We were inspired by Google's drawing machine learning, and the ability to play around with the different types of applications that machine learning has in with drawing. In order to most quickly and accurately iterate over and over again, we started our explorations by playing around with the whiteboard. We started off playing around with the program to see if machine learning was able to detect the difference between written text and drawings. From this, we were also thinking of maybe incorporating mathematical graphs and/or equations as a possible third scope; an example that lives between text and drawing.

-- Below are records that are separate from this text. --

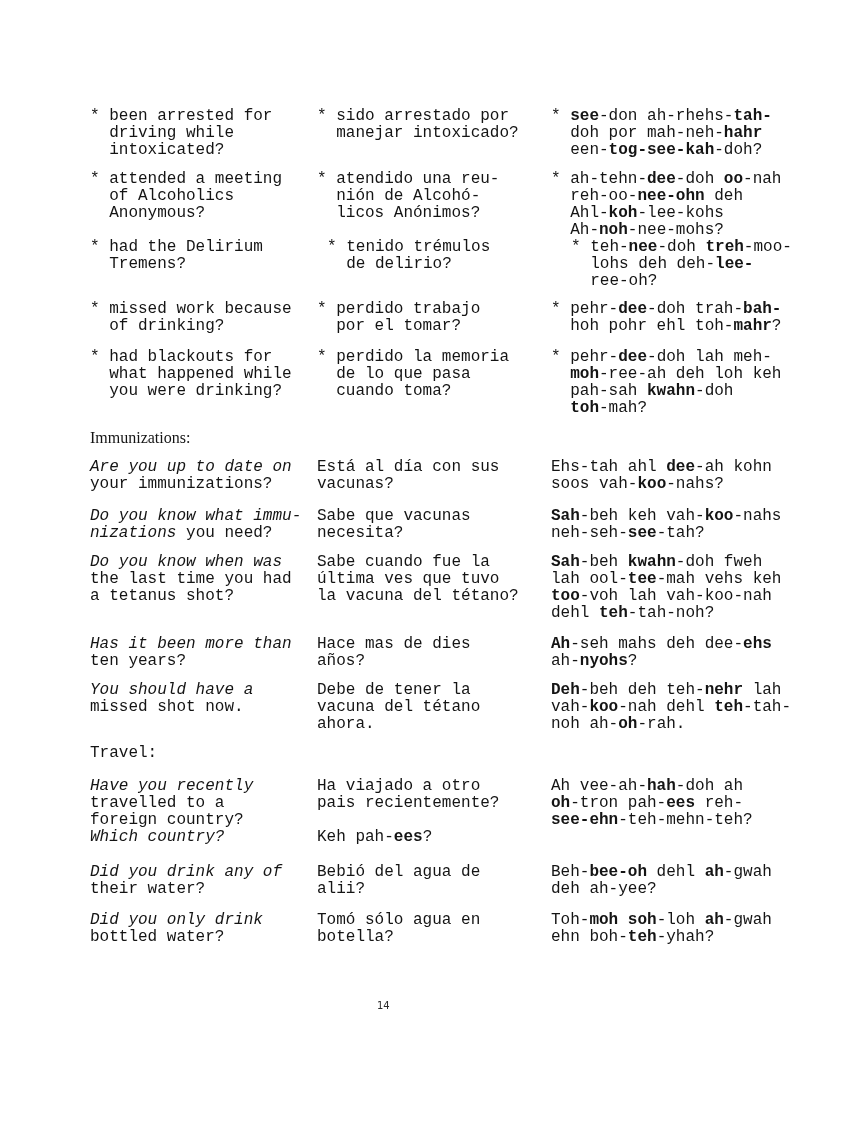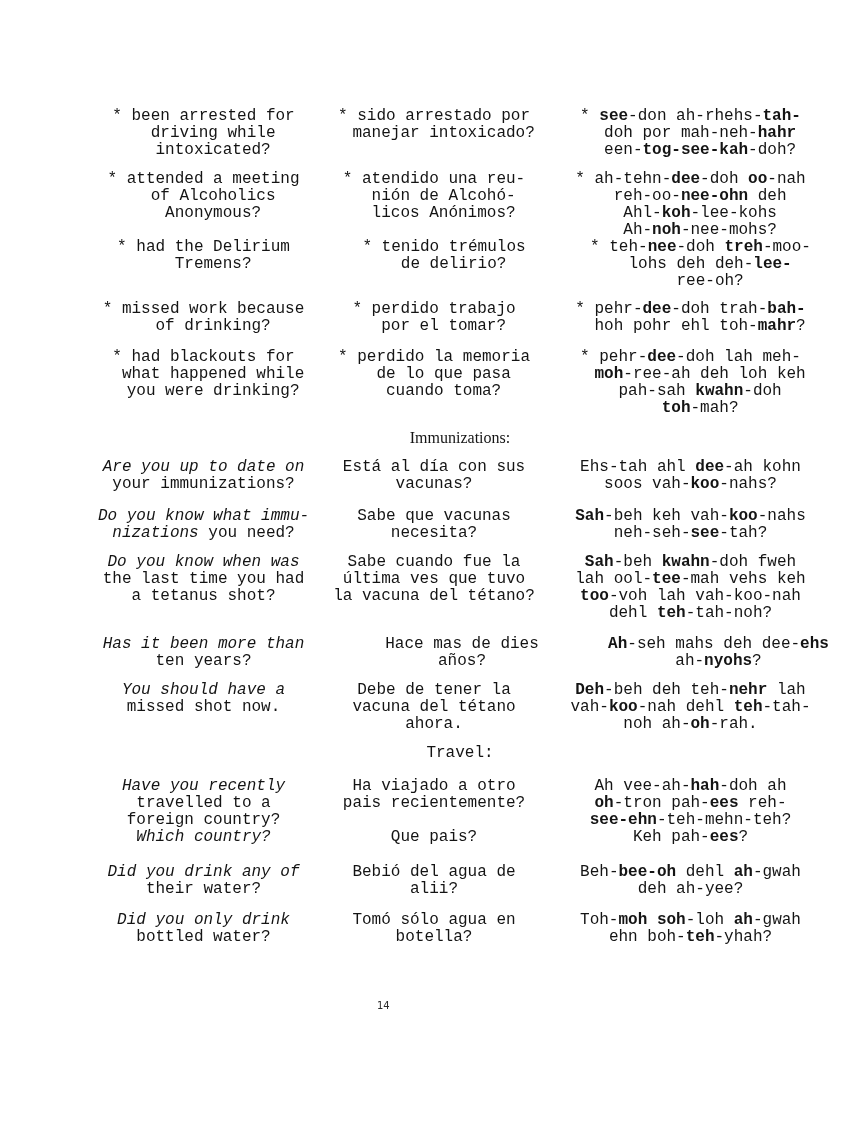--- a/index.html
+++ b/index.html
@@ -12,21 +12,20 @@
     font-size: 16px;
     line-height: 17px;
     color: #141414;
     overflow: hidden;
   }
   .doc {
     position: absolute;
     left: 90px;
     top: 108px;
     width: 740px;
-    text-align: center;
   }
   .row {
     display: grid;
     grid-template-columns: 227px 234px auto;
     align-items: start;
   }
   .cell .line { white-space: pre; }
   .section-header { white-space: pre; }
   .b { font-weight: bold; }
   .i { font-style: italic; }
@@ -165,21 +164,21 @@
           <div class="line"><span>última ves que tuvo</span></div>
           <div class="line"><span>la vacuna del tétano?</span></div>
         </div>
         <div class="cell">
           <div class="line"><span class="b">Sah</span><span>-beh </span><span class="b">kwahn</span><span>-doh fweh</span></div>
           <div class="line"><span>lah ool-</span><span class="b">tee</span><span>-mah vehs keh</span></div>
           <div class="line"><span class="b">too</span><span>-voh lah vah-koo-nah</span></div>
           <div class="line"><span>dehl </span><span class="b">teh</span><span>-tah-noh?</span></div>
         </div>
       </div>
-      <div class="row" style="margin-top: 14px; gap: 28px;">
+      <div class="row" style="margin-top: 14px;">
         <div class="cell">
           <div class="line"><span class="i">Has it been more than</span></div>
           <div class="line"><span>ten years?</span></div>
         </div>
         <div class="cell">
           <div class="line"><span>Hace mas de dies</span></div>
           <div class="line"><span>años?</span></div>
         </div>
         <div class="cell">
           <div class="line"><span class="b">Ah</span><span>-seh mahs deh dee-</span><span class="b">ehs</span></div>
@@ -215,23 +214,20 @@
         </div>
         <div class="cell">
           <div class="line"><span>Ah vee-ah-</span><span class="b">hah</span><span>-doh ah</span></div>
           <div class="line"><span class="b">oh</span><span>-tron pah-</span><span class="b">ees</span><span> reh-</span></div>
           <div class="line"><span class="b">see-ehn</span><span>-teh-mehn-teh?</span></div>
         </div>
       </div>
       <div class="row" style="">
         <div class="cell">
           <div class="line"><span class="i">Which country?</span></div>
-        </div>
-        <div class="cell">
-          <div class="line"><span>Que pais?</span></div>
         </div>
         <div class="cell">
           <div class="line"><span>Keh pah-</span><span class="b">ees</span><span>?</span></div>
         </div>
       </div>
       <div class="row" style="margin-top: 18px;">
         <div class="cell">
           <div class="line"><span class="i">Did you drink any of</span></div>
           <div class="line"><span>their water?</span></div>
         </div>

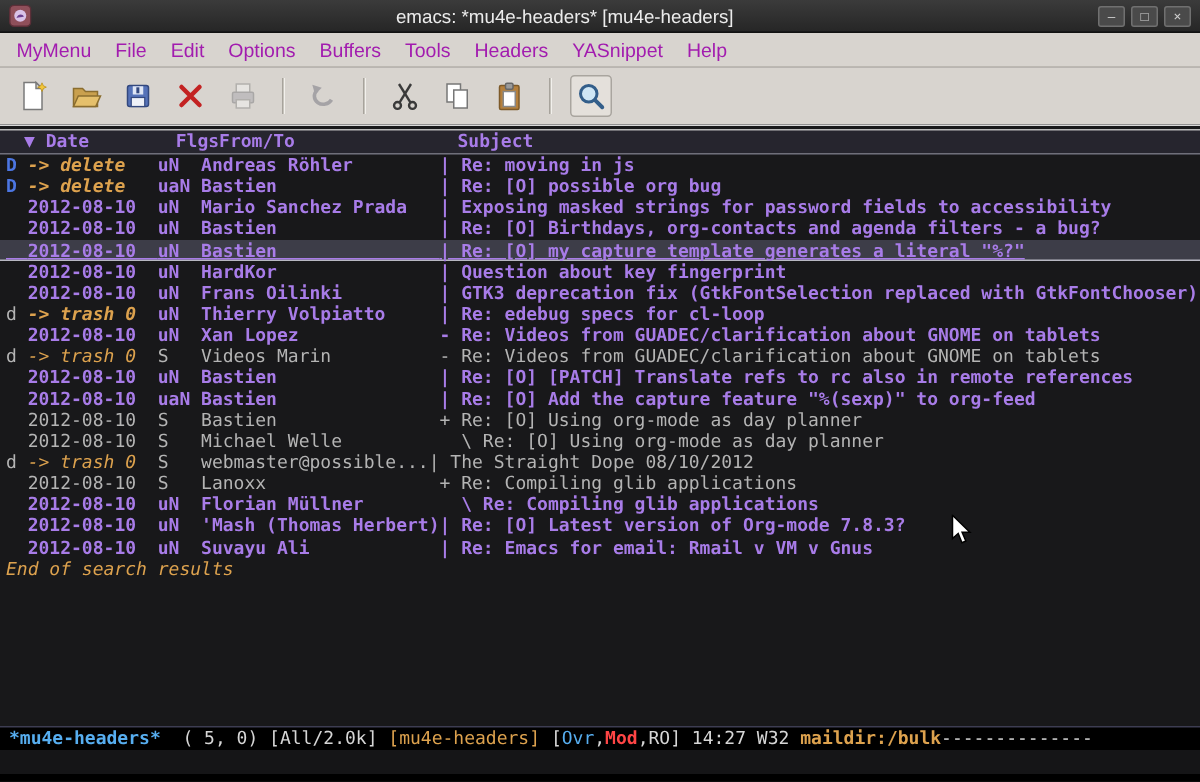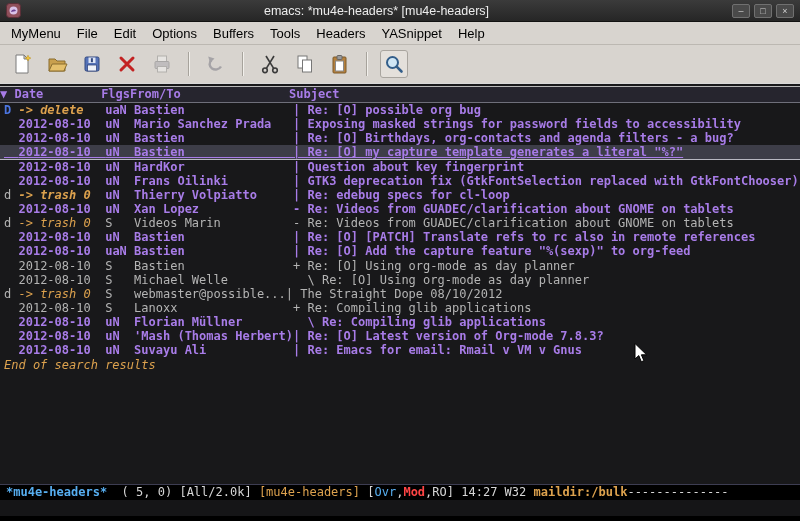--- a/index.html
+++ b/index.html
@@ -13,33 +13,33 @@
               display:flex; align-items:center; padding:0 6px; }
   .title-icon { width:15px; height:15px; flex:none; }
   .title-text { flex:1; text-align:center; color:#ececec; font-size:12.5px; }
   .win-buttons { display:flex; gap:4px; flex:none; }
   .win-btn { width:18px; height:14px; background:#4a4a4a; border:1px solid #707070; border-radius:2px;
              color:#cfcfcf; font-size:9px; line-height:12px; text-align:center; cursor:default; }
 
   
   .menubar { flex:none; height:23px; background:#d8d4cf; border-bottom:1px solid #bcb8b2;
              display:flex; align-items:center; padding:0 3px; }
-  .menu-item { padding:3px 8px; font-size:13px; color:#000000; }
+  .menu-item { padding:3px 8px; font-size:13px; color:#a21caf; }
 
   
   .toolbar { flex:none; height:38px; background:#d8d4cf; display:flex; align-items:center; padding:0 8px; gap:7px; }
   .tb-btn { width:28px; height:28px; display:flex; align-items:center; justify-content:center; border-radius:3px; }
   .tb-btn.disabled { opacity:.38; }
   .tb-btn.boxed { border:1px solid #a9a59f; background:#e4e0db; }
   .tb-sep { width:0; height:24px; border-left:1px solid #a7a39c; border-right:1px solid #f2f0ec; margin:0 5px; }
 
   
   .buffer { flex:none; height:401px; background:#18181a; border-top:1px solid #d9d9d9;
             font-family:"DejaVu Sans Mono", monospace; font-size:12px; overflow:hidden; }
-  .header-line { margin-top:2px; height:17px; line-height:15px; padding-left:0; white-space:pre;
+  .header-line { margin-top:2px; height:17px; line-height:15px; padding-left:16px; white-space:pre;
                  background:#26252e; border-top:1px solid #b9b9b9; border-bottom:1px solid #6f6f7a;
                  color:#a87ce8; font-weight:bold; }
   .row { height:14.15px; line-height:14.15px; padding-left:4px; white-space:pre; }
   .row.unread { color:#a87ce8; font-weight:bold; }
   .row.read   { color:#b4b4b4; font-weight:normal; }
   .row.current { background:#3d3d48; box-shadow: inset 0 -1px 0 #b8b8c2; }
   .row.current span { text-decoration:underline; }
   .f-action { color:#dda24e; font-style:italic; }
   .p-upper { color:#4c76e2; font-weight:bold; font-style:normal; }
   .p-lower { color:#b4b4b4; font-weight:normal; font-style:normal; }
@@ -164,20 +164,21 @@
       <svg width="22" height="22" viewBox="0 0 22 22">
         <circle cx="9.5" cy="9.5" r="5.5" fill="#cfe6f5" stroke="#335e8a" stroke-width="2"></circle>
         <line x1="13.7" y1="13.7" x2="18.5" y2="18.5" stroke="#335e8a" stroke-width="2.6" stroke-linecap="round"></line>
       </svg>
     </div>
   </div>
 
   <div class="buffer">
     <div class="header-line" id="header-line">▼ Date        FlgsFrom/To               Subject</div>
     <div id="rows">
+        <div class="row unread"><span class="p-upper">D </span><span class="f-action">-&gt; delete   </span><span>uN  </span><span>Andreas Röhler        </span><span>| Re: moving in js</span></div>
         <div class="row unread"><span class="p-upper">D </span><span class="f-action">-&gt; delete   </span><span>uaN </span><span>Bastien               </span><span>| Re: [O] possible org bug</span></div>
         <div class="row unread"><span>  </span><span>2012-08-10  </span><span>uN  </span><span>Mario Sanchez Prada   </span><span>| Exposing masked strings for password fields to accessibility</span></div>
         <div class="row unread"><span>  </span><span>2012-08-10  </span><span>uN  </span><span>Bastien               </span><span>| Re: [O] Birthdays, org-contacts and agenda filters - a bug?</span></div>
         <div class="row unread current"><span>  </span><span>2012-08-10  </span><span>uN  </span><span>Bastien               </span><span>| Re: [O] my capture template generates a literal "%?"</span></div>
         <div class="row unread"><span>  </span><span>2012-08-10  </span><span>uN  </span><span>HardKor               </span><span>| Question about key fingerprint</span></div>
         <div class="row unread"><span>  </span><span>2012-08-10  </span><span>uN  </span><span>Frans Oilinki         </span><span>| GTK3 deprecation fix (GtkFontSelection replaced with GtkFontChooser)</span></div>
         <div class="row unread"><span class="p-lower">d </span><span class="f-action">-&gt; trash 0  </span><span>uN  </span><span>Thierry Volpiatto     </span><span>| Re: edebug specs for cl-loop</span></div>
         <div class="row unread"><span>  </span><span>2012-08-10  </span><span>uN  </span><span>Xan Lopez             </span><span>- Re: Videos from GUADEC/clarification about GNOME on tablets</span></div>
         <div class="row read"><span class="p-lower">d </span><span class="f-action">-&gt; trash 0  </span><span>S   </span><span>Videos Marin          </span><span>- Re: Videos from GUADEC/clarification about GNOME on tablets</span></div>
         <div class="row unread"><span>  </span><span>2012-08-10  </span><span>uN  </span><span>Bastien               </span><span>| Re: [O] [PATCH] Translate refs to rc also in remote references</span></div>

From our experiments, we saw that computer could usually detect between drawings and text, presumptuously mostly dependent on the text. The diversity of drawings was differed widely, as we literally began to draw just about everything that first came to mind, whereas text was definitely more limited in terms of aesthetic, and was visually more uniform. However, we came upon an interesting discovery when drawing stars, but in a linear form. When only one star was drawn, it was detected as a drawing, but as we continued to draw stars next to each other, in a linear fashion, it was detected as text. This propelled us into thinking about the possible implications for using machine learning to detect the differences between languages.
The stars that sparked off our stars.
Our final exploration dealt with exploring the detecting the difference between western and eastern languages; western being more letter-based, and eastern being more pictorial-based characters.
We decided to map the result out visually through three colors:
- White indicates that there is no hand written text being shown. (We fed a series of white background images to train this part)
- Blue indicates that it is more-so western text. (We fed a series of handwritten phrases and words in English, Spanish, French, and Latin to train this part)
- Red indicates that is more-so eastern text. (We fed a series of handwritten phrases and words in Chinese, Japanese, and Korean to train this part)
From our results, we've discovered a couple things.
The program is relatively good at detecting a "blank background" though a couple times, when our paper was shifted, the program recognized it as "western".
But most importantly, the program was very accurate in detecting western text, but significantly less so with eastern text.
This observation has led us to a couple hypotheses:
- Our data is lacking. We took about 100 photos for western and eastern each, but this may have been not enough for the machine learning to generative a conclusive enough database.
- The photos that we took could also have been of not high enough quality.
- In our sample data, we only wrote horizontally for western text, where as eastern had both horizontal and vertical.
Future thoughts...
To test the machine learning program to see if could simply tell the difference between western and eastern languages, we could do away with the "varied handwriting" completely and use very strict criteria (for handwriting style) in writing our sample text. When we tested the learned program, we could continue to write in that same style between the eastern and western texts. This could help isolate our variables to test out our above hypothesis.